As shown above, infilling has no real impact on temperature trends vs. not infilling. The only way you get in trouble is if the composition of the network is changing over time and if you do not remove the underlying climatology/seasonal cycle through the use of anomalies or similar methods. In that case, infilling will give you a correct answer, but not infilling will result in a biased estimate since the underlying climatology of the stations is changing. This has been discussed at length elsewhere, so I won’t dwell on it here.

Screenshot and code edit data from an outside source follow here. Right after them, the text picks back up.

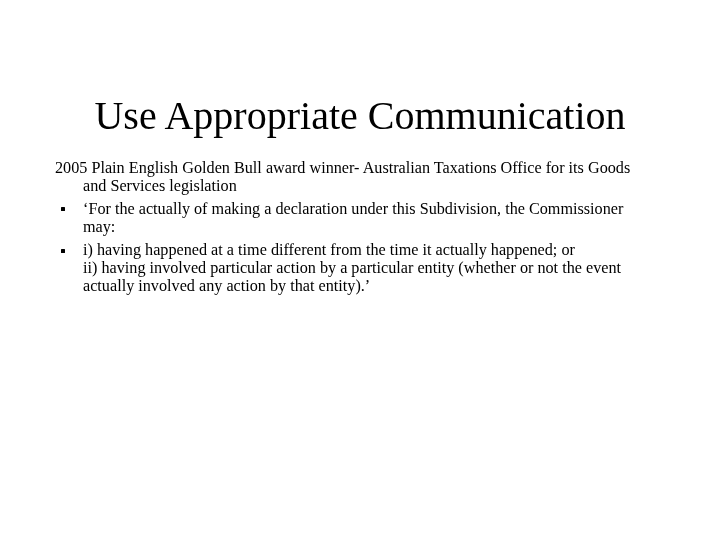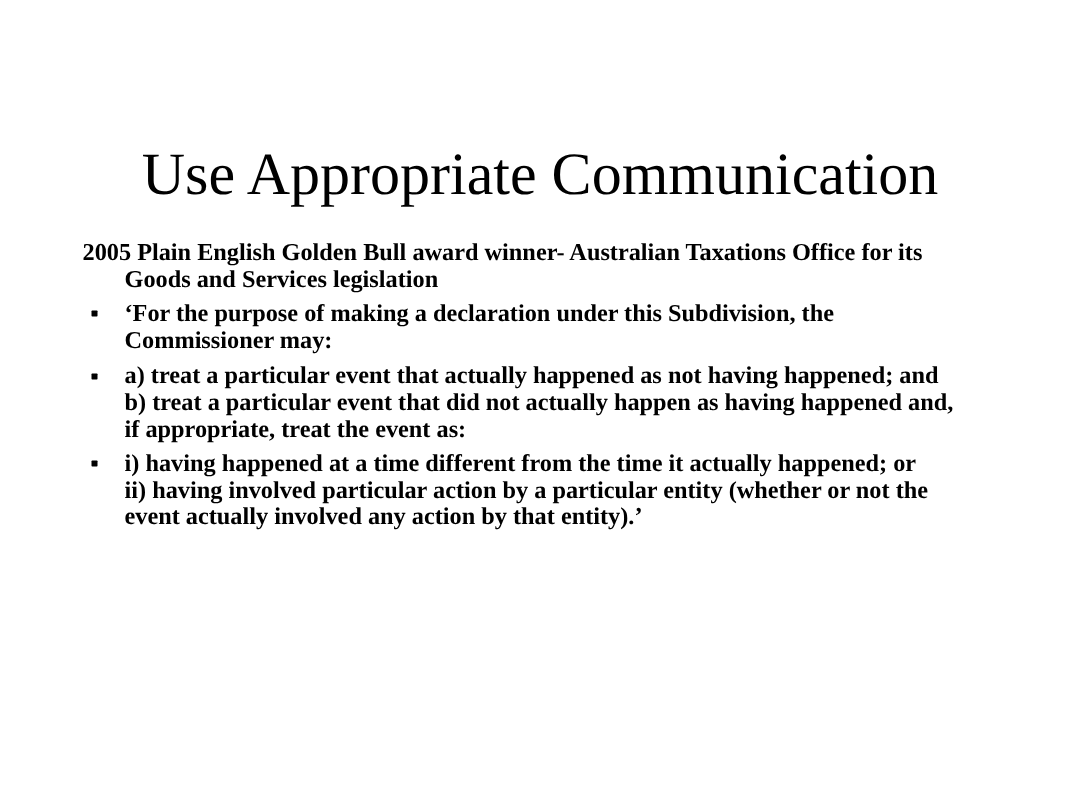--- a/index.html
+++ b/index.html
@@ -46,7 +46,6 @@
     padding-left: 28px;
     text-indent: -28px;
     color: #000000;
-    font-weight: bold;
   }
   .para.lead {
     padding-left: 28px;

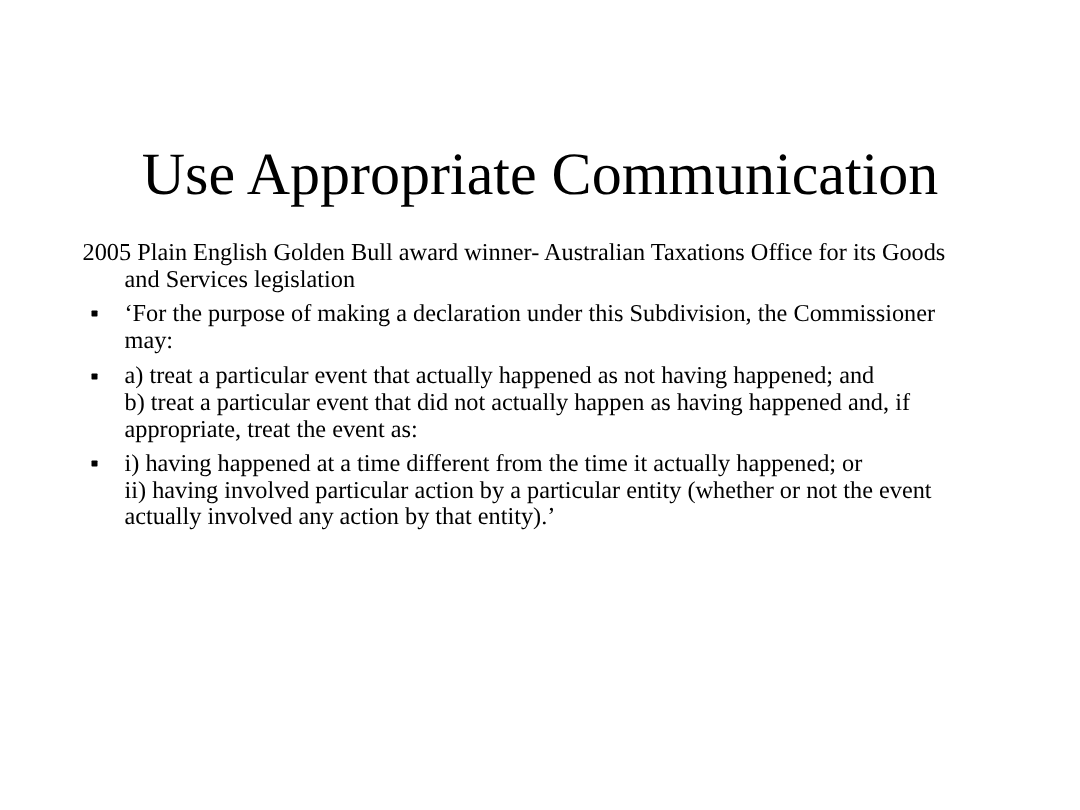--- a/index.html
+++ b/index.html
@@ -94,7 +94,7 @@
 
     <div class="para bulleted">
       <span class="bullet-marker"><span class="dot"></span></span>
-      <span class="para-text">‘For the purpose of making a declaration under this Subdivision, the Commissioner may:</span>
+      <span class="para-text">‘For the actually of making a declaration under this Subdivision, the Commissioner may:</span>
     </div>
 
     <div class="para bulleted">

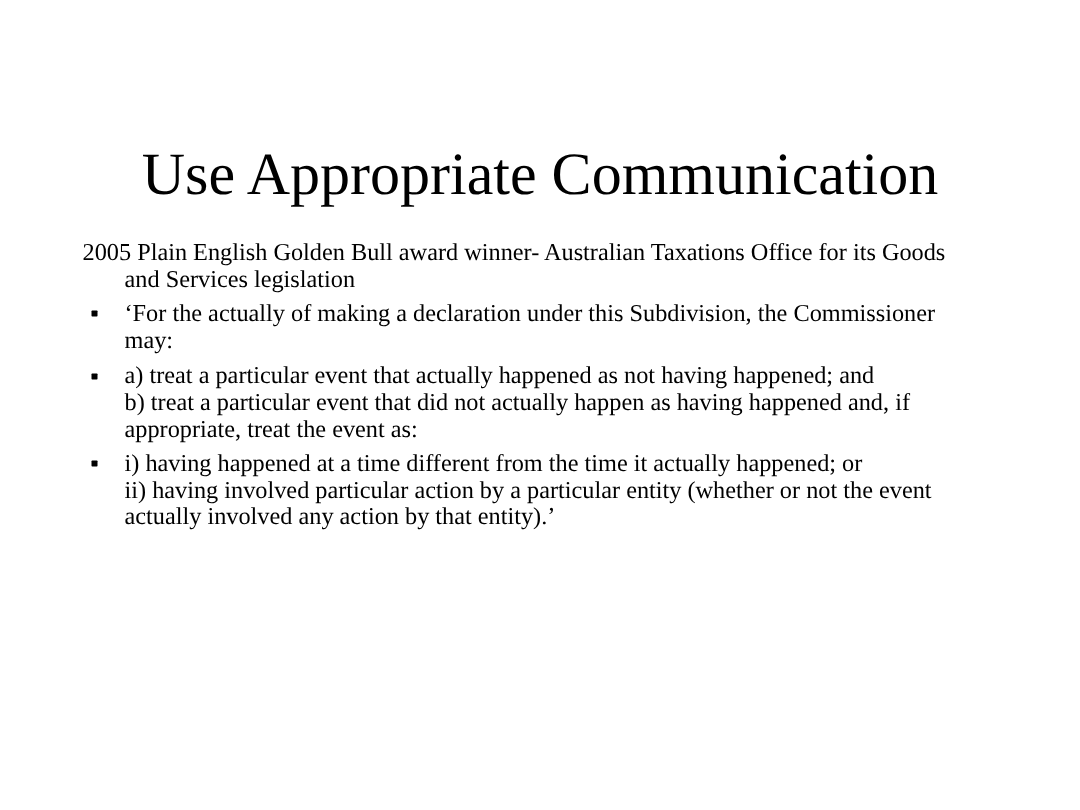--- a/index.html
+++ b/index.html
@@ -97,11 +97,6 @@
       <span class="para-text">‘For the actually of making a declaration under this Subdivision, the Commissioner may:</span>
     </div>
 
-    <div class="para bulleted">
-      <span class="bullet-marker"><span class="dot"></span></span>
-      <span class="para-text">a) treat a particular event that actually happened as not having happened; and
-b) treat a particular event that did not actually happen as having happened and, if appropriate, treat the event as:</span>
-    </div>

I’m actually not a big fan of NCDC’s choice to do infilling, not because it makes a difference in the results, but rather because it confuses things more than it helps (witness all the sturm und drang of late over “zombie stations”). Their choice to infill was primarily driven by a desire to let people calculate a consistent record of absolute temperatures by ensuring that the station composition remained constant over time. A better (and more accurate) approach would be to create a separate absolute temperature product by adding a long-term average climatology field to an anomaly field, similar to the approach that Berkeley Earth takes.
Changing the Past?
Diligent observers of NCDC’s temperature record have noted that many of the values change by small amounts on a daily basis. This includes not only recent temperatures but those in the distant past as well, and has created some confusion about why, exactly, the recorded temperatures in 1917 should change day-to-day. The explanation is relatively straightforward. NCDC assumes that the current set of instruments recording temperature is accurate, so any time of observation changes or PHA-adjustments are done relative to current temperatures. Because breakpoints are detected through pair-wise comparisons, new data coming in may slightly change the magnitude of recent adjustments by providing a more comprehensive difference series.
When breakpoints are removed, the entire record prior to the breakpoint is adjusted up or down depending on the size and direction of the breakpoint. This means that slight modifications of recent breakpoints will impact all past temperatures at the station in question though a constant offset. The alternative to this would be to assume that the original data is accurate, and adjusted any new data relative to the old data (e.g. adjust everything in front of breakpoints rather than behind them). From the perspective of calculating trends over time, these two approaches are identical, and its not clear that there is necessarily a preferred option.
Hopefully this (and the following two articles) should help folks gain a better understanding of the issues in the surface temperature network and the steps scientists have taken to try to address them. These approaches are likely far from perfect, and it is certainly possible that the underlying algorithms could be improved to provide more accurate results. Hopefully the ongoing International Surface Temperature Initiative, which seeks to have different groups around the world send their adjustment approaches in for evaluation using common metrics, will help improve the general practice in the field going forward.